[Work to be completed]
Your answer is the line containing "measurement for precision.</div>" plus every line after it to the end of the data below, transcribed exactly and with nothing else.

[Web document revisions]

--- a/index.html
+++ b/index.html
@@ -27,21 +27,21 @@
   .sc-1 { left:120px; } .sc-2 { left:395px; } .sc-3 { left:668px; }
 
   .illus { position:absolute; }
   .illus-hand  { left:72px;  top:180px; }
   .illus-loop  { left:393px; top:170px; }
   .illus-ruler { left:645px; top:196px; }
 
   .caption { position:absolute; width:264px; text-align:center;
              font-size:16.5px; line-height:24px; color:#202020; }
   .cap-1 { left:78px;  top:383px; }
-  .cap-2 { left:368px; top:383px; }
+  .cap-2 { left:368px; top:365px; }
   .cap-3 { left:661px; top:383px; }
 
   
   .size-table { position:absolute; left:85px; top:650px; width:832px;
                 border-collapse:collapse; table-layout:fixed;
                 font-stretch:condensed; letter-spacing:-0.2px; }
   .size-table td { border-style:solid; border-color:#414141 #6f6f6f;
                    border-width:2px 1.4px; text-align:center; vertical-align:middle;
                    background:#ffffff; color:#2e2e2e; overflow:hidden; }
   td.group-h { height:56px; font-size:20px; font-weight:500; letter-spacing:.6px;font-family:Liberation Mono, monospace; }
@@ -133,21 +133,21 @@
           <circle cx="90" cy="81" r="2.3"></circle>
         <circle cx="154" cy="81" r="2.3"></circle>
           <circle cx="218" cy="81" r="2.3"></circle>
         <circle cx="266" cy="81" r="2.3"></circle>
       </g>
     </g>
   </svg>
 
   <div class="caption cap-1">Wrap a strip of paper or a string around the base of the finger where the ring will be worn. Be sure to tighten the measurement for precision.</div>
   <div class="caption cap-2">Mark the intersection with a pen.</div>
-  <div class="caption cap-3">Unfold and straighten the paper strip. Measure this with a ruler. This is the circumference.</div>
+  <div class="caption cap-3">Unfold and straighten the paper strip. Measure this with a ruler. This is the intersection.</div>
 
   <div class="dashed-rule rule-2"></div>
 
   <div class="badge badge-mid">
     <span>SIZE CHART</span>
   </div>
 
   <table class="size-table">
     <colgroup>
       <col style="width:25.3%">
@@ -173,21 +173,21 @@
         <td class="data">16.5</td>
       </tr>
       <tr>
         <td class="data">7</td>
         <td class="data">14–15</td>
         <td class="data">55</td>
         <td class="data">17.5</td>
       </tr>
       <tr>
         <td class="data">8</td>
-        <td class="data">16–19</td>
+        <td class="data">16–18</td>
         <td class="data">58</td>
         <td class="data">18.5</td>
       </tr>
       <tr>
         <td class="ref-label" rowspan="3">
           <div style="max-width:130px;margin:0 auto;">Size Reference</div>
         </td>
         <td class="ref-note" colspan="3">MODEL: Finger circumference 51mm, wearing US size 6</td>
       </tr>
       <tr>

[Answer section]
   <div class="caption cap-1">Wrap a strip of paper or a string around the base of the finger where the ring will be worn. Be sure to tighten the measurement for precision.</div>
   <div class="caption cap-2">Mark the intersection with a pen.</div>
-  <div class="caption cap-3">Unfold and straighten the paper strip. Measure this with a ruler. This is the circumference.</div>
+  <div class="caption cap-3">Unfold and straighten the paper strip. Measure this with a ruler. This is the intersection.</div>
 
   <div class="dashed-rule rule-2"></div>
 
   <div class="badge badge-mid">
     <span>SIZE CHART</span>
   </div>
 
   <table class="size-table">
     <colgroup>
       <col style="width:25.3%">
@@ -173,21 +173,21 @@
         <td class="data">16.5</td>
       </tr>
       <tr>
         <td class="data">7</td>
         <td class="data">14–15</td>
         <td class="data">55</td>
         <td class="data">17.5</td>
       </tr>
       <tr>
         <td class="data">8</td>
-        <td class="data">16–19</td>
+        <td class="data">16–18</td>
         <td class="data">58</td>
         <td class="data">18.5</td>
       </tr>
       <tr>
         <td class="ref-label" rowspan="3">
           <div style="max-width:130px;margin:0 auto;">Size Reference</div>
         </td>
         <td class="ref-note" colspan="3">MODEL: Finger circumference 51mm, wearing US size 6</td>
       </tr>
       <tr>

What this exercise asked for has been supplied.